**ABOUT THIS EXERCISE:** Of the entries that follow, how many lines hold the string "shipping"? Write the number and nothing more.

**SUPPLIED DATA:**
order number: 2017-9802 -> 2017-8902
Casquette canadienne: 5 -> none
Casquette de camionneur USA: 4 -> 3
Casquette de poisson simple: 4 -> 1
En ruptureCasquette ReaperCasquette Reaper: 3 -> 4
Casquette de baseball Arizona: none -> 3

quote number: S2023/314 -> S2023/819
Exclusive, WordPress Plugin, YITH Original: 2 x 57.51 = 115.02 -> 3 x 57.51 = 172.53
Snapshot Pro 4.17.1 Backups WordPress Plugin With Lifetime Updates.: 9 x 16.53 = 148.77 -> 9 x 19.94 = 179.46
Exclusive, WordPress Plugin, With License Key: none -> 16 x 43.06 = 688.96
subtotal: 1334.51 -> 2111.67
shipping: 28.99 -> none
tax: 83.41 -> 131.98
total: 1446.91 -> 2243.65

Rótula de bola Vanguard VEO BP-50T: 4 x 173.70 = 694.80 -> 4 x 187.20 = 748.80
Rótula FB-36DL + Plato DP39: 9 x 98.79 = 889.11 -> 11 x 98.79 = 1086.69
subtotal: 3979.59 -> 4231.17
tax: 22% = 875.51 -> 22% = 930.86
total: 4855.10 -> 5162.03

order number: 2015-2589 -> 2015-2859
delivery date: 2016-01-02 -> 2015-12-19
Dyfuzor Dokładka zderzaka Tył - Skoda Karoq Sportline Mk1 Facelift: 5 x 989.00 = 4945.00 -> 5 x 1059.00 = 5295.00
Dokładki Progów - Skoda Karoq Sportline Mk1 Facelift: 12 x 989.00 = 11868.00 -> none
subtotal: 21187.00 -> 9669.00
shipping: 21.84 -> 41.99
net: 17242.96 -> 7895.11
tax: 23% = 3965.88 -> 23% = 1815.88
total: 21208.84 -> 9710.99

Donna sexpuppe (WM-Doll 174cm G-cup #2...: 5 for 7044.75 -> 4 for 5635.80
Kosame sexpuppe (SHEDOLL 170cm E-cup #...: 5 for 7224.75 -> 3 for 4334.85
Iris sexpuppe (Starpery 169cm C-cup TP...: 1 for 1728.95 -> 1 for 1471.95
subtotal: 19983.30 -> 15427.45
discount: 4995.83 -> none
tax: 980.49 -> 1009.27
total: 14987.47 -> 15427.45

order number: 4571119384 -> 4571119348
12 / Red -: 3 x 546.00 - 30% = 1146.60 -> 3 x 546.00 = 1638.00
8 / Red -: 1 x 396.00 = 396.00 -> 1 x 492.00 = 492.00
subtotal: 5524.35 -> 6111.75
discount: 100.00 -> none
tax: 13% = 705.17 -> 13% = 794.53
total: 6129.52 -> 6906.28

**TASK OUTPUT:** 2